VATICAN CITY (Reuters) – Death should not be seen as the end of life but as the beginning of eternity, Pope Francis said in words he wrote only days before his final hospitalisation in the preface to a book due to be published this week.
The 88-year old pontiff died on Monday after suffering a stroke and cardiac arrest, ending an often turbulent reign in which he repeatedly clashed with traditionalists and championed the poor and marginalised.
The pontiff spent five weeks in hospital earlier this year for double pneumonia. But he returned to his Vatican home almost a month ago and had appeared to be recovering.

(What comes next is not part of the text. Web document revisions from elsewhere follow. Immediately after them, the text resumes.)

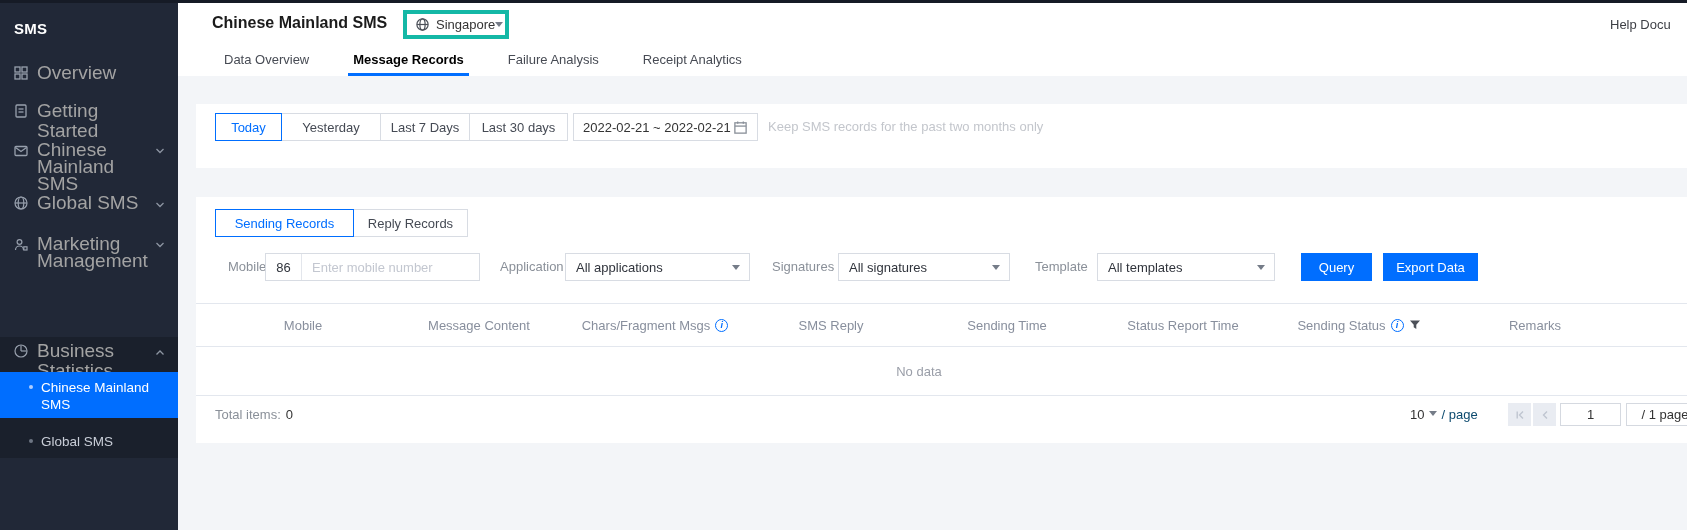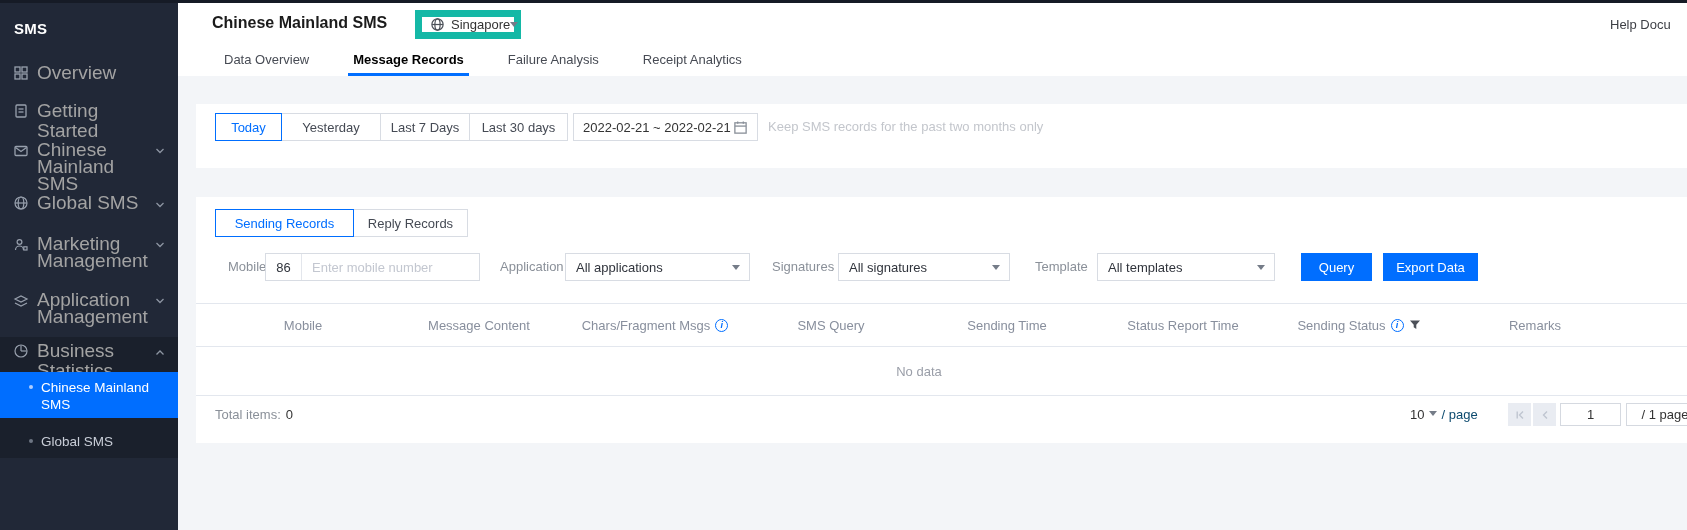--- a/index.html
+++ b/index.html
@@ -31,8 +31,8 @@
   
   .topbar { position:absolute; left:178px; top:0; width:1509px; height:47px; background:#fff; }
   .page-title { position:absolute; left:34px; top:14px; font-size:16px; font-weight:bold; color:#1b1b1b; }
-  .region-box { position:absolute; left:225px; top:10px; width:106px; height:29px; border:7px solid #14b8a6;
-    display:flex; align-items:center; padding:0 8px; background:#fff; cursor:pointer;margin-left:12px; }
+  .region-box { position:absolute; left:225px; top:10px; width:106px; height:29px; border:4px solid #14b8a6;
+    display:flex; align-items:center; padding:0 8px; background:#fff; cursor:pointer; }
   .region-box .g-icon { width:15px; height:15px; color:#4b5058; }
   .region-box .g-icon svg { width:15px; height:15px; display:block; }
   .region-label { margin-left:6px; color:#333; }

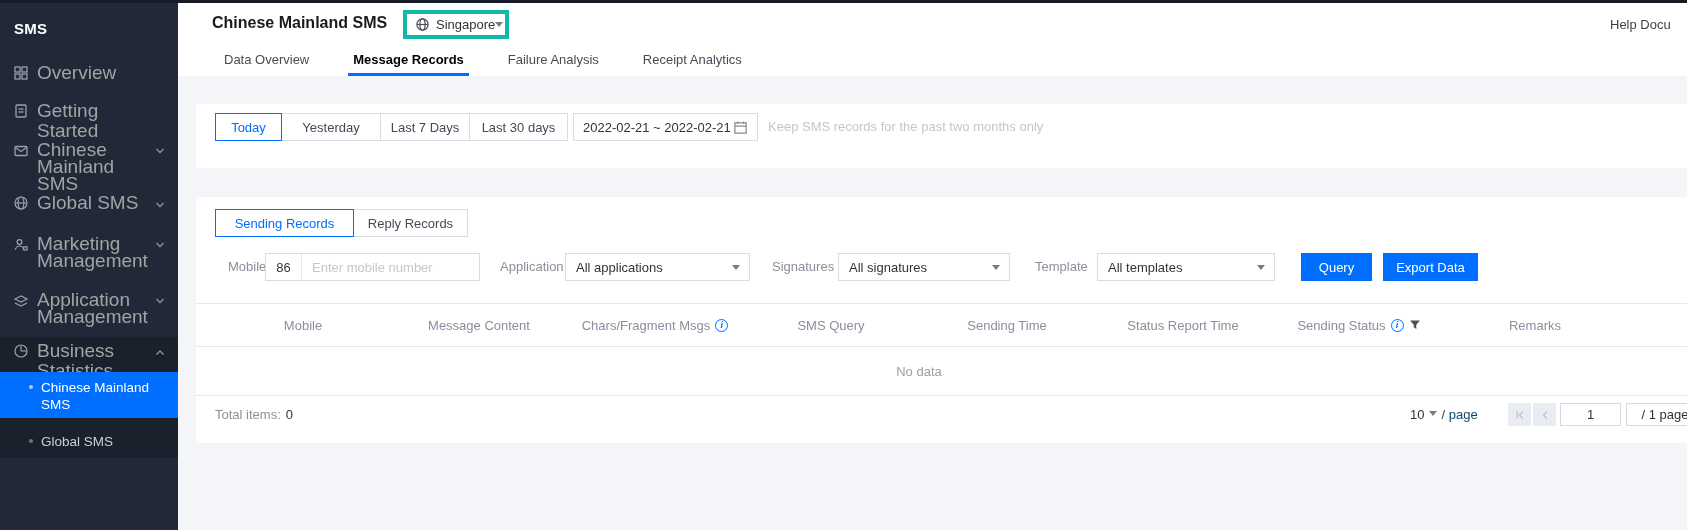--- a/index.html
+++ b/index.html
@@ -186,20 +186,6 @@
       </span>
   </div>
 
-  <div class="nav-item" style="top:291px">
-    <span class="nav-icon">
-        <svg viewBox="0 0 16 16" fill="none" stroke="currentColor" stroke-width="1.2">
-          <polygon points="2,6 8,3 14,6 8,9"></polygon>
-          <polyline points="2,10 8,13 14,10"></polyline>
-        </svg>
-      </span>
-    <span class="nav-label">Application Management</span>
-    <span class="nav-caret">
-        <svg viewBox="0 0 12 12" fill="none" stroke="currentColor" stroke-width="1.3">
-          <polyline points="2.5,4 6,7.5 9.5,4"></polyline>
-        </svg>
-      </span>
-  </div>
 
   <div class="nav-group">
     <div class="nav-item one-line" style="top:4px">

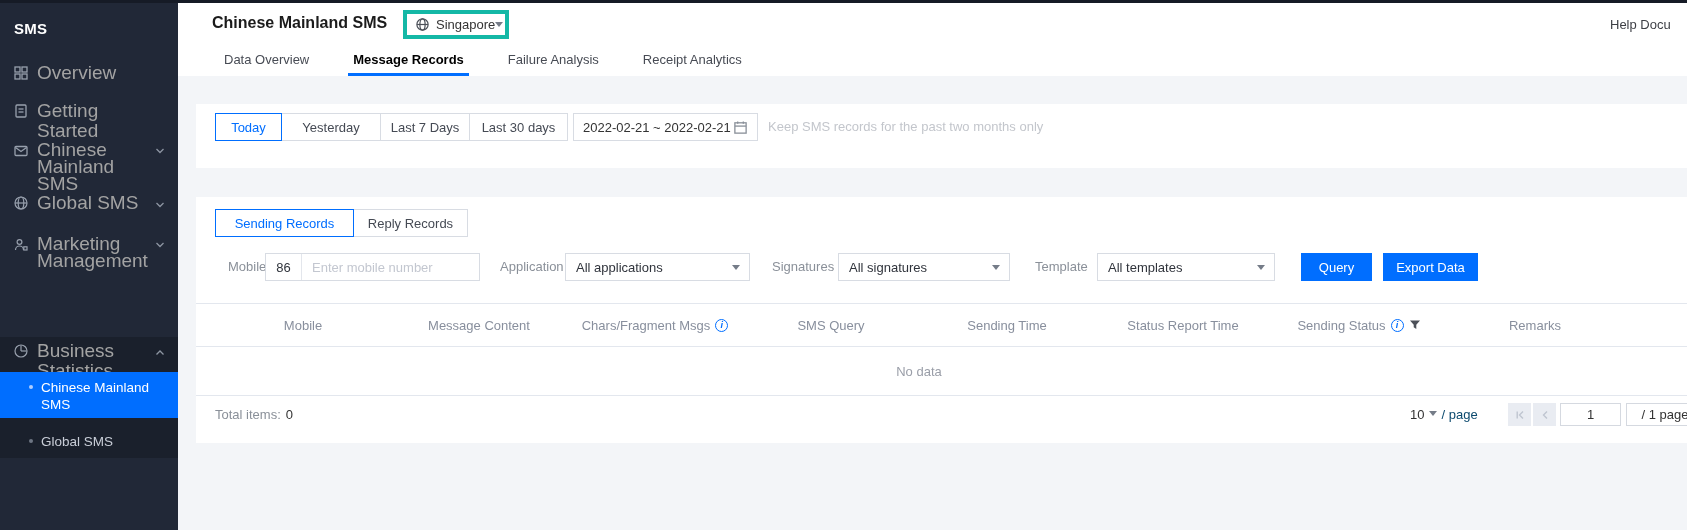--- a/index.html
+++ b/index.html
@@ -300,7 +300,7 @@
       <span class="info-icon">i</span>
     </div>
     <div class="th">
-        <span>SMS Query</span>
+        <span>SMS Reply</span>
       </div>
     <div class="th">
         <span>Sending Time</span>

“Death is not the end of everything, but the beginning of something. It is a new beginning… because eternal life, which those who love already begin to experience on earth, is the beginning of something that will never end,” Francis wrote in the book on old age by Italian cardinal Angelo Scola.
“For this reason, that (death) is a ‘new’ beginning, because we will live something we have never fully lived before: eternity,” he added.
Francis, the first Latin American head of the Roman Catholic Church, had repeatedly said during his pontificate that death was not a topic that should be avoided.
In a message to young people gathering in Mexico City in 2019, he said “the question of death is the question of life”, emphasising that facing the topic helped people to truly appreciate the value of life.